Nash and market equilibria are two of the most fundamental solution concepts in computational game theory and economics, respectively. These concepts are applicable to many long-standing open questions in diverse fields such as cryptography, topology, and verification. Even though we have a fair understanding of these by now, many fundamental questions still remain unresolved in areas such as efficient approximation algorithms, beyond-worst-case analysis, and the relations between the sub-classes and the problems therein. This project aims to explore these questions by bringing together tools from equilibrium computation, sum-of-squares analysis, robust analysis, and other areas. The project is expected to provide efficient and robust algorithms for a large class of such problems, as well as to develop tools to obtain connections among problems from disparate fields and thereby bring insights into their complexity. The former will have a positive practical impact due to numerous applications in areas such as social network analysis and resource allocation. The project will involve and train graduate and undergraduate students at various levels of the project, integrate the findings with teaching, and make lecture notes and other material freely available online. The project will also reach students from underrepresented groups through mentoring workshops and the opportunities provided by initiatives at the University of Illinois at Urbana-Champaign.

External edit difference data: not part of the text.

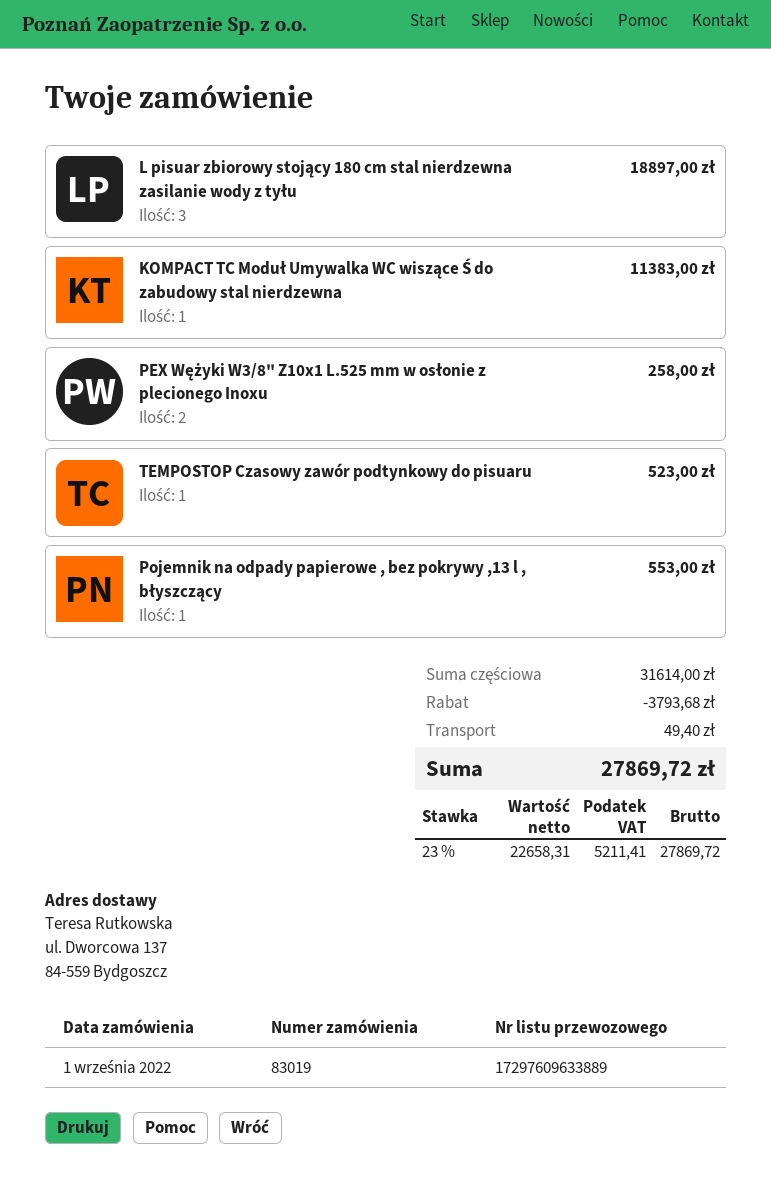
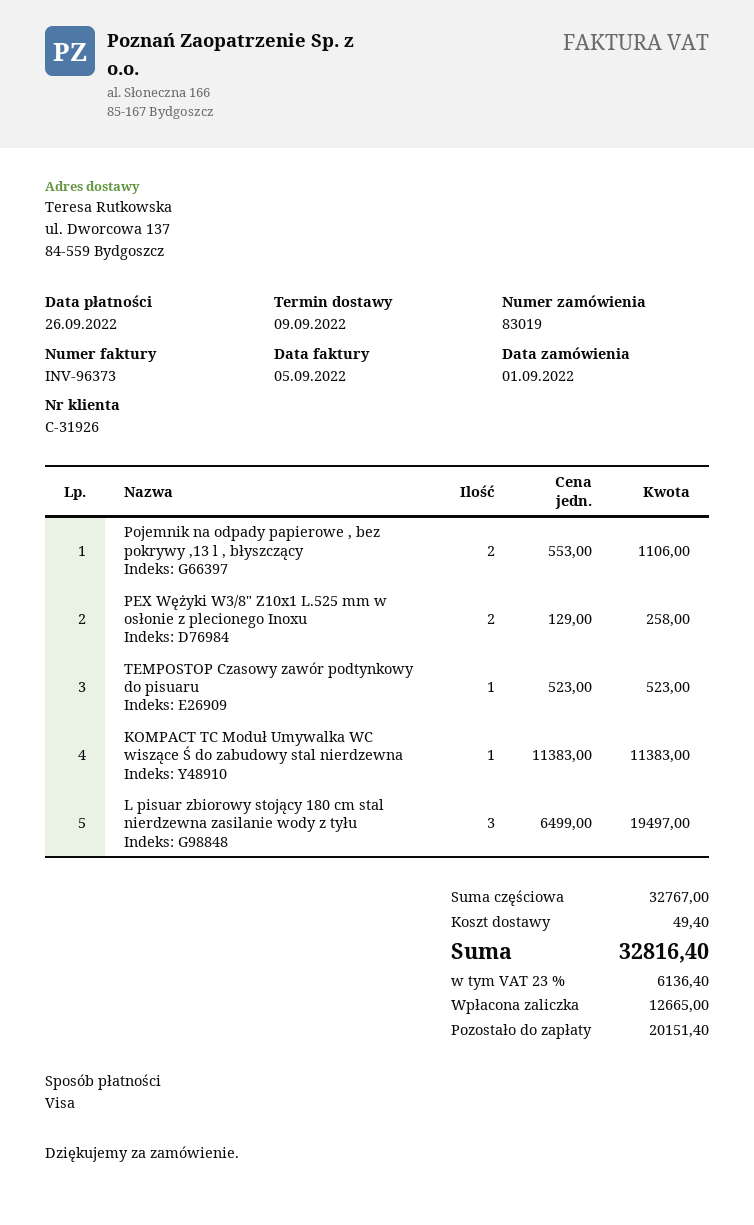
L pisuar zbiorowy stojący 180 cm stal nierdzewna zasilanie wody z tyłu: 3 for 18897.00 -> 3 for 19497.00
Pojemnik na odpady papierowe , bez pokrywy ,13 l , błyszczący: 1 for 553.00 -> 2 for 1106.00
subtotal: 31614.00 -> 32767.00
discount: 3793.68 -> none
tax: 23% = 5211.41 -> 23% = 6136.40
total: 27869.72 -> 32816.40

The three main research goals of this project are: (i) understand the recent exponential time hypothesis for the class PPAD through the complexity of constant-approximate Nash equilibria, (ii) understand the relative complexity of problems in the class CLS coming from topology, verification, cryptography, etc., and (iii) develop beyond-worst-case analysis to explain the existence of simple and empirically fast algorithms for computing equilibria. These problems will involve developing novel tools for approximation and for beyond-worst-case analysis. Furthermore, new reduction techniques will need to be developed to relate the open problems from diverse fields and/or to prove hardness of approximation. The project will approach these by building on recent work on equilibrium computation and complexity, using tools from the sum-of-squares method, recent smoothed analysis techniques, and advances in proving lower bounds. Tools developed in the process will contribute to the burgeoning literature in these domains and open up avenues for further exploration.
This award reflects NSF's statutory mission and has been deemed worthy of support through evaluation using the Foundation's intellectual merit and broader impacts review criteria.